*** Opening Input data ***

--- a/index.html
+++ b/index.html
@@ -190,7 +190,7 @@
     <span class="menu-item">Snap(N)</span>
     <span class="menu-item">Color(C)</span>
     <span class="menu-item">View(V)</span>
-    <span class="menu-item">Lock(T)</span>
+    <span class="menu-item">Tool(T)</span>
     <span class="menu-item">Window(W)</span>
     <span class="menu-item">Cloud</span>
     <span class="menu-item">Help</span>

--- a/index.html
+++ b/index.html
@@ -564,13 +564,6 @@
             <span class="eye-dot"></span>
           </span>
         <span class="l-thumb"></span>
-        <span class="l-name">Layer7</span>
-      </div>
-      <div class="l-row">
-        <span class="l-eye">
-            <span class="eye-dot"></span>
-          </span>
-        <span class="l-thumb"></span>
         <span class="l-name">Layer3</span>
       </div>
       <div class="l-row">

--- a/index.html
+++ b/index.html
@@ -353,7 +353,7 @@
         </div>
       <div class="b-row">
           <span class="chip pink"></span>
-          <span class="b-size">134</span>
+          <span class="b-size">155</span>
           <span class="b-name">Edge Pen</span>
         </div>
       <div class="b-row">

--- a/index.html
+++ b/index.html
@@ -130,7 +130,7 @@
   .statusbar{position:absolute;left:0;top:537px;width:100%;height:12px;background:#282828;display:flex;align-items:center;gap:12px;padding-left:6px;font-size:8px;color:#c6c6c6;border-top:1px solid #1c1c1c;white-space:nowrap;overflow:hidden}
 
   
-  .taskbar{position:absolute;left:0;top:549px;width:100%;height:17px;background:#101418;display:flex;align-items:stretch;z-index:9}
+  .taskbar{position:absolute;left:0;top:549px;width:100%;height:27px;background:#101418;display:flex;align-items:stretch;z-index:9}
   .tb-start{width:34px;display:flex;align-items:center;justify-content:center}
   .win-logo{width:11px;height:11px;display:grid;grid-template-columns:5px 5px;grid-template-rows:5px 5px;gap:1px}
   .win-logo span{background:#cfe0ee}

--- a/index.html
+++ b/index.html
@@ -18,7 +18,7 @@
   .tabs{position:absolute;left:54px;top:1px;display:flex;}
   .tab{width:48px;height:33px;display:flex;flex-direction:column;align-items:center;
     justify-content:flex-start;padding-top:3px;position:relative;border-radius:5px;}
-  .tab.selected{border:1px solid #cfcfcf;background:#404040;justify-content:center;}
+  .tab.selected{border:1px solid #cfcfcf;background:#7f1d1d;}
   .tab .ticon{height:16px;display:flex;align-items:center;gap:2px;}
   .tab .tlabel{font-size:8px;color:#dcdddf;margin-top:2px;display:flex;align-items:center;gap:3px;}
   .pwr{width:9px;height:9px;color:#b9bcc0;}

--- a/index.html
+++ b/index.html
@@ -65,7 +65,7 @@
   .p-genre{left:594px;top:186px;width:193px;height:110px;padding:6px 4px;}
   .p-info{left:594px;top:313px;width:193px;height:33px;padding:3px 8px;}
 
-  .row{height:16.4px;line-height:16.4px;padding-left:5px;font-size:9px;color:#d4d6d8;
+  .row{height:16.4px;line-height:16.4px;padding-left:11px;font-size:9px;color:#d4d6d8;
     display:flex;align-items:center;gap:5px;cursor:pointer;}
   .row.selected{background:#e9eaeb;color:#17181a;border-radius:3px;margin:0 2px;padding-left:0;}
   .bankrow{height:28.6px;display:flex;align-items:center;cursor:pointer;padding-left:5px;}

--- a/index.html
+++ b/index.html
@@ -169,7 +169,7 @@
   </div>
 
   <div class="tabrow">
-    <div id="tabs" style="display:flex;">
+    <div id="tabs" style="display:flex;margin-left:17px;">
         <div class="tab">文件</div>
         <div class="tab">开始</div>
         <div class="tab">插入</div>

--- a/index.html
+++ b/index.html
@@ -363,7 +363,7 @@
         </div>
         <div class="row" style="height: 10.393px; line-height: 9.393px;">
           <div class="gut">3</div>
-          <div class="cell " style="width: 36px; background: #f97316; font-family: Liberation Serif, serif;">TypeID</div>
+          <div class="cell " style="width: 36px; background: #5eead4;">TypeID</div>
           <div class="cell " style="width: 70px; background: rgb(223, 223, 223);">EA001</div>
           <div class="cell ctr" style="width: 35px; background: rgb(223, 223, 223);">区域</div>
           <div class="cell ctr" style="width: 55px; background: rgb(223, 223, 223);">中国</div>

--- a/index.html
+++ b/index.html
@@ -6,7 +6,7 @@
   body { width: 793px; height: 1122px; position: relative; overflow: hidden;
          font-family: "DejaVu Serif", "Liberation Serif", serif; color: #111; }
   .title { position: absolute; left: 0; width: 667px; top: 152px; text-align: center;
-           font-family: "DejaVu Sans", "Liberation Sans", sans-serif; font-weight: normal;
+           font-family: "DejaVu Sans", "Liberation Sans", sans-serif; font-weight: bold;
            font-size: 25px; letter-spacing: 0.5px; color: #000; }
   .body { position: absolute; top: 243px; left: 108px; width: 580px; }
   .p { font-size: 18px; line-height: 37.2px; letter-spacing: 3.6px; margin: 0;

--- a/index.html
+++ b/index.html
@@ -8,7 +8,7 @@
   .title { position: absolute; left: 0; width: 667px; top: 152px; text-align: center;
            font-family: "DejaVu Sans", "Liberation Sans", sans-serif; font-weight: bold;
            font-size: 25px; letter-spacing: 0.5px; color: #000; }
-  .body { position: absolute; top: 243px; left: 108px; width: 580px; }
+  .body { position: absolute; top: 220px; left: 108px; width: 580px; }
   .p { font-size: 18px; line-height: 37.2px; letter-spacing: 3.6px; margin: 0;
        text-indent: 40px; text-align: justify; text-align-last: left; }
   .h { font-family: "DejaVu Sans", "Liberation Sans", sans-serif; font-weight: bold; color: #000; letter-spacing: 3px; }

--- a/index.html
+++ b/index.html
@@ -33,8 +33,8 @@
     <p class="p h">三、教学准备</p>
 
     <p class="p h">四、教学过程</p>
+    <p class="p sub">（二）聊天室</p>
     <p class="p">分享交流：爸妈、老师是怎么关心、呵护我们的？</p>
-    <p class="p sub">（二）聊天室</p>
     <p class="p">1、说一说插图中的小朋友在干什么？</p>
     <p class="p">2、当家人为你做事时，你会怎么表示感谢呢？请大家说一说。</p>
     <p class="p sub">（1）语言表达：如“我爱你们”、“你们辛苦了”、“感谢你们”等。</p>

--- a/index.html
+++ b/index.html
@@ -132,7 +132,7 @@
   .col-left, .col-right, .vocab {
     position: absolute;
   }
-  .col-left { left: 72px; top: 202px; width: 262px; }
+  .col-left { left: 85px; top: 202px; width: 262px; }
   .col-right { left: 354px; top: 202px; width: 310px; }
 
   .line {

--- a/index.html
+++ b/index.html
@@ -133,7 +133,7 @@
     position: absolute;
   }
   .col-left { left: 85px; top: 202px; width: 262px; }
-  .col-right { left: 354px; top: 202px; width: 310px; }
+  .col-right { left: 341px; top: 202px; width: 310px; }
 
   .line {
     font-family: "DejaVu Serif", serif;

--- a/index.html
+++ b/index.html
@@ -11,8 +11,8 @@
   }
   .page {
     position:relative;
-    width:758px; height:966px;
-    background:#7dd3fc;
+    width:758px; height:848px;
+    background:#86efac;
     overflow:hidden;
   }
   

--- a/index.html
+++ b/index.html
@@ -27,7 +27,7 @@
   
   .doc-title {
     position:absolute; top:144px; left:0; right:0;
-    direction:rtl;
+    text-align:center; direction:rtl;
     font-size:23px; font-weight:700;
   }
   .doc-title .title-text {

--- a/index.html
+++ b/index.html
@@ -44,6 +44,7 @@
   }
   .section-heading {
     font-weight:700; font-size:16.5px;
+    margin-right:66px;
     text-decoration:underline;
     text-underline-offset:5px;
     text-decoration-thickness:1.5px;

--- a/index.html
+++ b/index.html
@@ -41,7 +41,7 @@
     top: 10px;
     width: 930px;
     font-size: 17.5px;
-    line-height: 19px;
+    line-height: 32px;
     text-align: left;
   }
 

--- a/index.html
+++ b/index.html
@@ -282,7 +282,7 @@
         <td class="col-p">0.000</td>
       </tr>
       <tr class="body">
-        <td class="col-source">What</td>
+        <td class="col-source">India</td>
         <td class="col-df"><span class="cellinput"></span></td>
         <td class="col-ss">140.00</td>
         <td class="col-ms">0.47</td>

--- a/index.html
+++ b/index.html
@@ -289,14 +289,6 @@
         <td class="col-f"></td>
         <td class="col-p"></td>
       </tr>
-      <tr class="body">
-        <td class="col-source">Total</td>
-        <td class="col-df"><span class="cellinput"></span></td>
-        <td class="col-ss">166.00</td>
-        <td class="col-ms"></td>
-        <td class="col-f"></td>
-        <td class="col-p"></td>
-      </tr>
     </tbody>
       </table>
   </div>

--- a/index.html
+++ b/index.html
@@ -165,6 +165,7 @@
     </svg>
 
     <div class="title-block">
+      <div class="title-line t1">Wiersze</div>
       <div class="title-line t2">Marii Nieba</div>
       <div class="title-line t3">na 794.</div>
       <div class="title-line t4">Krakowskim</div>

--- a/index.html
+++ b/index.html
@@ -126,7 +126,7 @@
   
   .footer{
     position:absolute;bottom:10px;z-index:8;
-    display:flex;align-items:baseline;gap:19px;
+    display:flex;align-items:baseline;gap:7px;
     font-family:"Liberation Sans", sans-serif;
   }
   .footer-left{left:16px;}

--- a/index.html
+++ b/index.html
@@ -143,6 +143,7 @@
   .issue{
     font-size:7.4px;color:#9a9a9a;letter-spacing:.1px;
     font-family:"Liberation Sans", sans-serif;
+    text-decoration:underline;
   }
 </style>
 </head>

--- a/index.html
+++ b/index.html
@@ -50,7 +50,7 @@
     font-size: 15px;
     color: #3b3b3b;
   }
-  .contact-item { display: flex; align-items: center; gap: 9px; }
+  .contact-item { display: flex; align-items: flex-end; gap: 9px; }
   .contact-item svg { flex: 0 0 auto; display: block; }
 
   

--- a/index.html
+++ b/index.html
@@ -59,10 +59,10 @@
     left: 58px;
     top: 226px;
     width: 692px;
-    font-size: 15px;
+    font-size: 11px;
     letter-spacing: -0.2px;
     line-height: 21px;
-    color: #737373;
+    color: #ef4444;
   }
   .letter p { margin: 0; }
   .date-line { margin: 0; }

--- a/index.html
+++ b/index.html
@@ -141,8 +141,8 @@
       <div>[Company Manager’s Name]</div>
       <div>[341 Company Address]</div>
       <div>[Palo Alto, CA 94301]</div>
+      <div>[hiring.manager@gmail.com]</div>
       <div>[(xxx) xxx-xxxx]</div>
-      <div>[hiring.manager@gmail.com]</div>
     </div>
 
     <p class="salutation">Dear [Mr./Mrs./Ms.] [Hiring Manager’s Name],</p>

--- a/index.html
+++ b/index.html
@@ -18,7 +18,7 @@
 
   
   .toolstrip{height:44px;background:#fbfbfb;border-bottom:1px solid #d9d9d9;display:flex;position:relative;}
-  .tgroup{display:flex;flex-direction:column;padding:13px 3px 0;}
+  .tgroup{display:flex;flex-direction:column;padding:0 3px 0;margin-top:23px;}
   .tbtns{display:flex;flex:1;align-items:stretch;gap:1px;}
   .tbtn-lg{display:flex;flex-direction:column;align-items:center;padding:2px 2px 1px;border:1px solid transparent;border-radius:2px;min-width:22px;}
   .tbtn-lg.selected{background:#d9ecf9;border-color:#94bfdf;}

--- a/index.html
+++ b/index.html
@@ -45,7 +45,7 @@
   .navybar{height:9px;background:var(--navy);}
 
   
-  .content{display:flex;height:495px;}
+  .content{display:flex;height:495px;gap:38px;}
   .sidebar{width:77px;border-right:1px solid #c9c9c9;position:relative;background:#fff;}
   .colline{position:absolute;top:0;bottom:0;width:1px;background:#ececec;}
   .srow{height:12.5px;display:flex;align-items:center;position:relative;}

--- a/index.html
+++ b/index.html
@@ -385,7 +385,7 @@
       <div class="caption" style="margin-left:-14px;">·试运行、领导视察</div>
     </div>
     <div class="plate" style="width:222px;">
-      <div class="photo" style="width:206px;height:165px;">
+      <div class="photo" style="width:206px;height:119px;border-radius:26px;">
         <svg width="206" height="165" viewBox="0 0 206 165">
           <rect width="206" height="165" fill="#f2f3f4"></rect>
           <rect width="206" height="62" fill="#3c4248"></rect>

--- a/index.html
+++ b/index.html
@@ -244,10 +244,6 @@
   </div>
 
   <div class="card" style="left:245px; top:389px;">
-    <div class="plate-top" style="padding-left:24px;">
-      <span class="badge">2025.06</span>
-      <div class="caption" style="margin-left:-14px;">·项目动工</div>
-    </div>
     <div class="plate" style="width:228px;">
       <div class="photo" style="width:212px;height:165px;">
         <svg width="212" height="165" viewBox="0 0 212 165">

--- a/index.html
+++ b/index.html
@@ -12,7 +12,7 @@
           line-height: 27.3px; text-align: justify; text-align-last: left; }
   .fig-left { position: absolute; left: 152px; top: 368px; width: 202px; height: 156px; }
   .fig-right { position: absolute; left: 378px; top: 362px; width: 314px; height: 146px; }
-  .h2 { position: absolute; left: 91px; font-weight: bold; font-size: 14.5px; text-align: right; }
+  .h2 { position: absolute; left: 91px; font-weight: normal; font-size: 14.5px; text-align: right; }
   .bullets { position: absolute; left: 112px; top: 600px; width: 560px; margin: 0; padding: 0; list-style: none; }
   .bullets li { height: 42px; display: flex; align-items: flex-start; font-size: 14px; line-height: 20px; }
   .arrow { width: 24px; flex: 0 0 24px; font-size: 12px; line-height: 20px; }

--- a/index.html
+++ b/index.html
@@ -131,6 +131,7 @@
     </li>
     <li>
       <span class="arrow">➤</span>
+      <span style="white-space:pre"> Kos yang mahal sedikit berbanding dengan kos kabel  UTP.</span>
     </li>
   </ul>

*** Closing Input data ***

→ **Requirement**
Check each line of the listing above for the string "block", then please give the number of lines where it appears and nothing else.

→ **Reply**
2